I need to tell him. I want to, I'm just not sure where to start. It's not like I can say, 'Hey, so this man from followed me home, broke into my house, tried to sniff me, found out I'm being poisoned, and then told me he was a werewolf.'

Yeah, that will go over really well.

I exhale and then force out the words before I can stop myself, "I think someone's been feeding it to me—the suppressant—and I want to know why."

The girl's wide eyes scan over the room suddenly, and I'm not sure what it means.

"Hey, Damien, can you start locking up? Then I need you to go upstairs and check the stove. I don't want dinner to burn."

Damien nods and it's quiet as he shuts the blinds, and locks everything but the front door. We remain silent until his footsteps solidify his position in the upstairs apartment.

"Well, that was cryptic," Pete shuffles, and I lightly elbow his side.

"Look, if you can't help us, just say so, but I'd really appreciate it if you could, Ollie."

"Olivian," she says matter-of-factly. "Only family can call me Ollie."

She blinks at the two of us, and finally flips open the catalogue.

"So, there aren't many out there—if there are any flowers that can mess with memory. Most of the time, if a plant is used for something other than decoration, it's usually as a healing tool, not as a way of handicapping someone."

"What are the options?"

"Well, listed under memory, there is Hawthorn, Bacopin, Rosemary, Schiisandra, and Agrimonia, but these are all thought to shed light on repressed memories." The girl brushes back a piece of curled, black hair. "Do you have any leads on what the plant may be? Any visual aids or particular attributes you know of?"

I shake my head, "No. All I know is that if the petals are mixed with iron, it can create a memory suppressant."

The girl's hand freezes mid-turn of a page, and when I look up, her entire being is stiff, save the eyes fiercely set on mine. Just as I open my mouth, Olivian slams the book shut.

"I'm sorry, but we don't have what you're looking for," she says as she slides the book back under the counter.

"You know what I'm talking about, don't you?"

Her dark ringlets shake vigorously with her head. "No, I'm sorry. I can't help you."

"You know what is! You know about Ironide, don't you?"

Olivian backs away from the counter and her heels clink against the cobblestone. "I'm sorry, we don't carry any plants by that name."

"It's not a plant, but you know that already. You probably make it. Is that what you're cooking upstairs?"

I'm already following her through the maze of greenery, with Pete trailing behind. I can hear him calling out to me, but I refuse to let her out of my sight.

She's already got one heel on the bottom step of the staircase when I say, "I saw you this morning. You were at the café, with him."

Fury ripples through her pale face, and before I understand what's happening, she has my back against a wall of vines. Her voice is quiet, but so enraged that the lack of volume is terrifying.

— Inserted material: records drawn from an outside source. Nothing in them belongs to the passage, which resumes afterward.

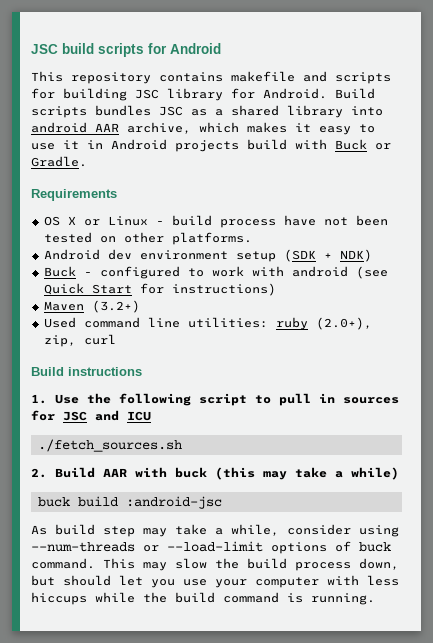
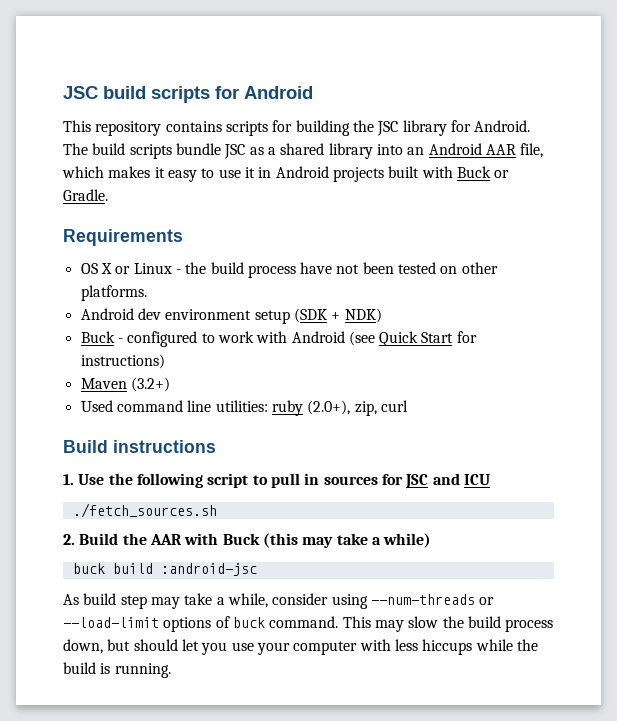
- This repository contains makefile and scripts for building JSC library for Android.
+ This repository contains scripts for building the JSC library for Android.
- Build scripts bundles JSC as a shared library into android AAR archive, which makes it easy to use it in Android projects build with Buck or Gradle.
+ The build scripts bundle JSC as a shared library into an Android AAR file, which makes it easy to use it in Android projects built with Buck or Gradle.
- OS X or Linux - build process have not been tested on other platforms.
+ OS X or Linux - the build process have not been tested on other platforms.
- Buck - configured to work with android (see Quick Start for instructions)
+ Buck - configured to work with Android (see Quick Start for instructions)
- 2. Build AAR with buck (this may take a while)
+ 2. Build the AAR with Buck (this may take a while)
- This may slow the build process down, but should let you use your computer with less hiccups while the build command is running.
+ This may slow the build process down, but should let you use your computer with less hiccups while the build is running.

"Don't you dare bring him into this. You know nothing! You know absolutely nothing! So, I suggest you shut it before you get him killed."

"You know!" I probably sound as frightened as I feel. "Then why won't you tell me?"

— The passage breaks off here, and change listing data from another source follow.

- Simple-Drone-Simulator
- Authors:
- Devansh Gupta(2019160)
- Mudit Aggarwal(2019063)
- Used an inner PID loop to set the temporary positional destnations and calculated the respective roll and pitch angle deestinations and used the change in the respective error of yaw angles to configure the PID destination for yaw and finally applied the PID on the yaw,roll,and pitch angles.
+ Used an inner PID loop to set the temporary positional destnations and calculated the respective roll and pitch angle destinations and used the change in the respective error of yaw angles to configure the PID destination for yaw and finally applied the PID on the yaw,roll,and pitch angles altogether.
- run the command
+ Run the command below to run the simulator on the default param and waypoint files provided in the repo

"God, you're lucky I'm a friend of his. You're so stupid," she spits, pushing me into the wall again. "I could want him dead, and you just fed him right to me! This is why I freaking hate outsiders. I hate them! Why he does this, I'll never understand."

"All I want to know is about the Ironide. We can leave him out of it."

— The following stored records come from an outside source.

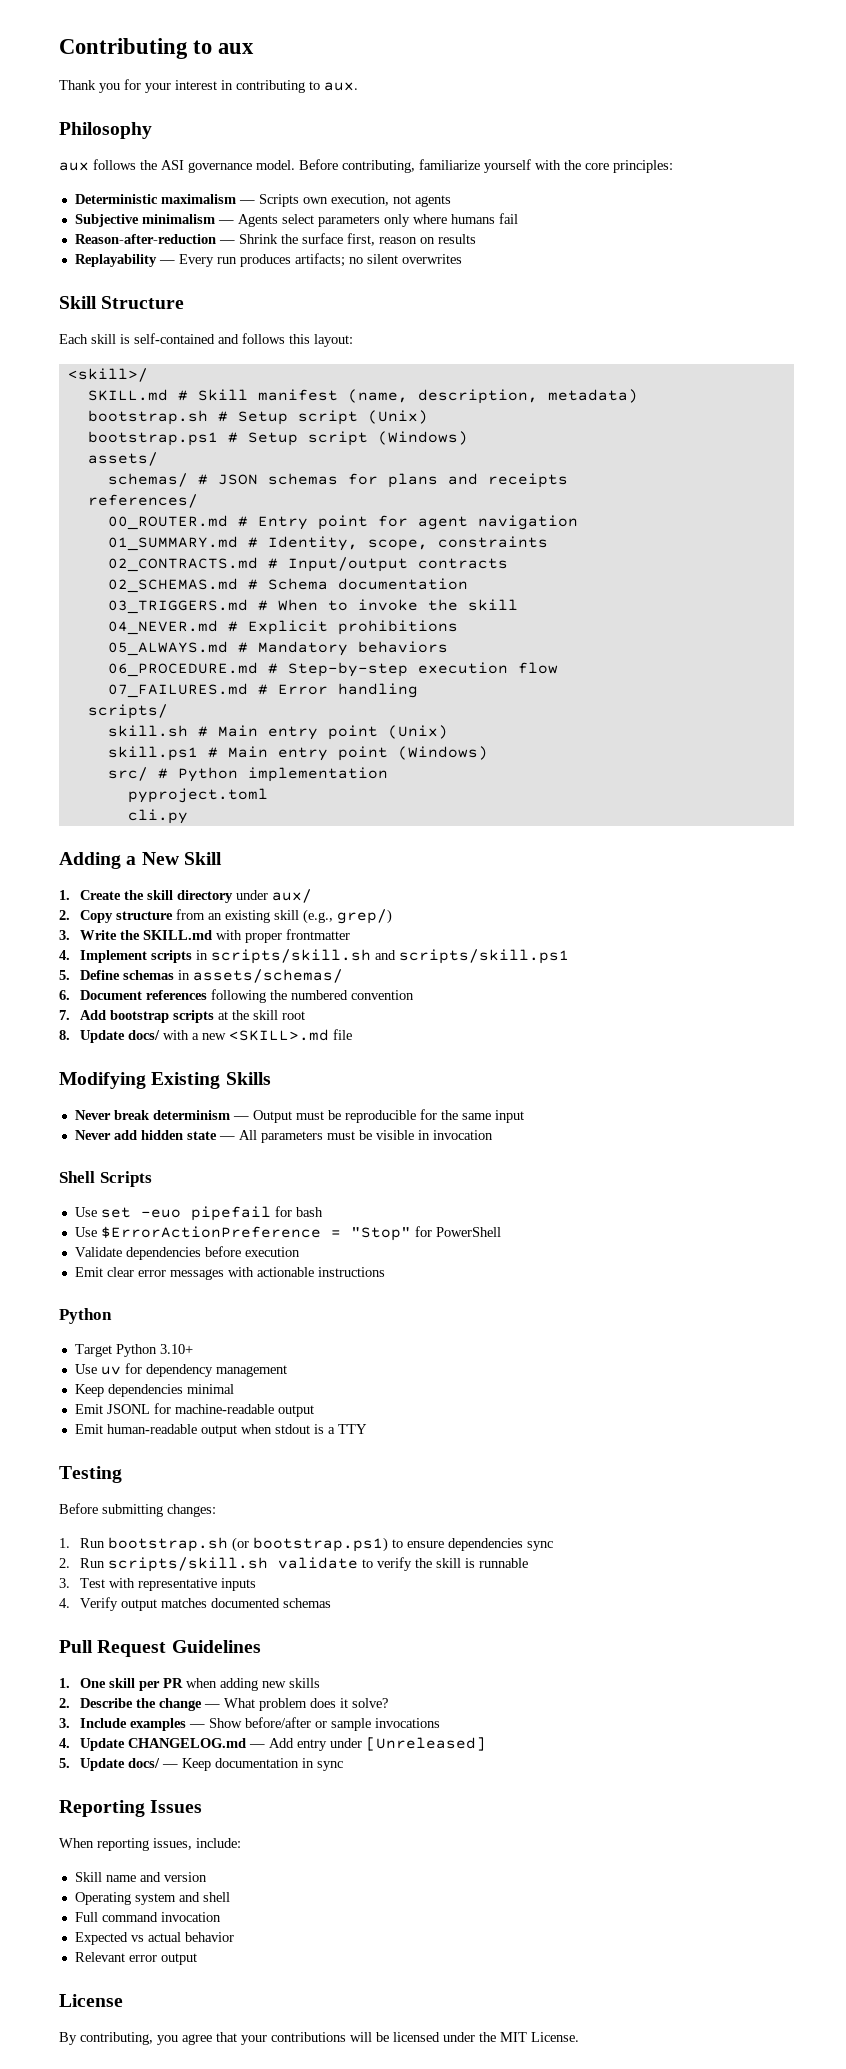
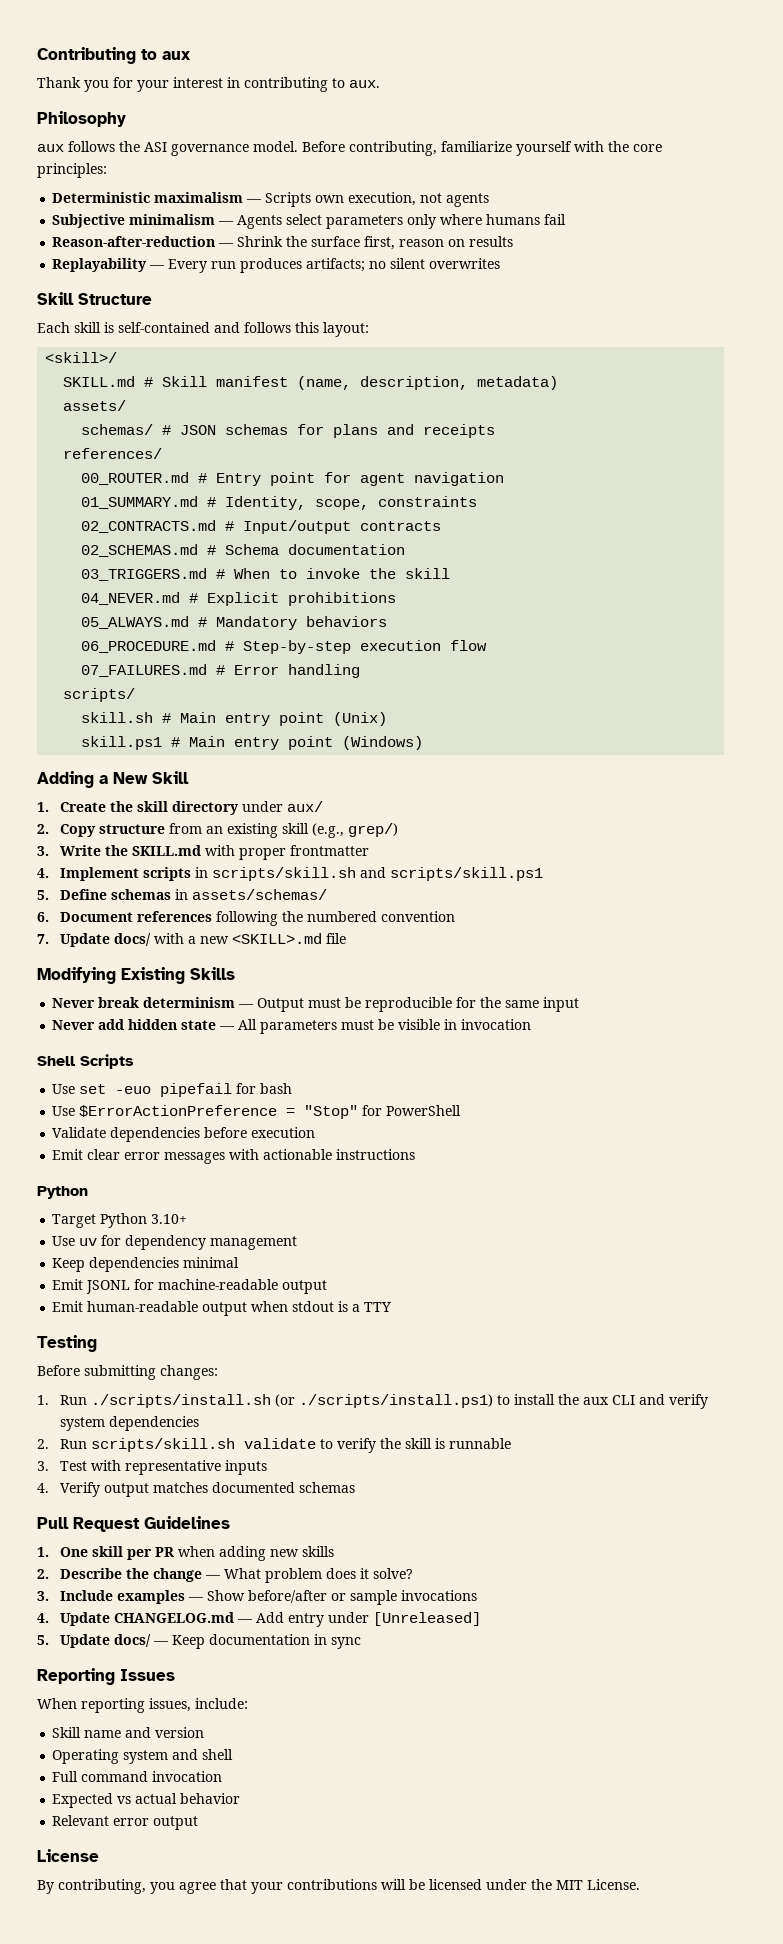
- bootstrap.sh # Setup script (Unix)
- bootstrap.ps1 # Setup script (Windows)
- src/ # Python implementation
- pyproject.toml
- cli.py
- 7. Add bootstrap scripts at the skill root
- 8. Update docs/ with a new <SKILL>.md file
+ 7. Update docs/ with a new <SKILL>.md file
- 1. Run bootstrap.sh (or bootstrap.ps1) to ensure dependencies sync
+ 1. Run ./scripts/install.sh (or ./scripts/install.ps1) to install the aux CLI and verify system dependencies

She finally releases the pressure of her forearm against my neck.

"You're not getting information on either."

"He's the one who told me about it. He told me to stop taking it."

She growls, taking a step back as she straightens out her cardigan and dress. "Well, don't listen to him. In fact, you should take a double dose tomorrow morning."

I frown. "Then I'll forget everything."

"Exactly," she scoffs.

"Um, Shelland?" Pete cuts in and when I look, he's pointing at the woman to his right. She's a taller version of Olivian, but with a bob and a matching pair of Damien's glasses.

"Hello," she says smoothly, and Olivian whips around at the voice.

She flicks her gaze from me to the woman and says, "Hey, mom."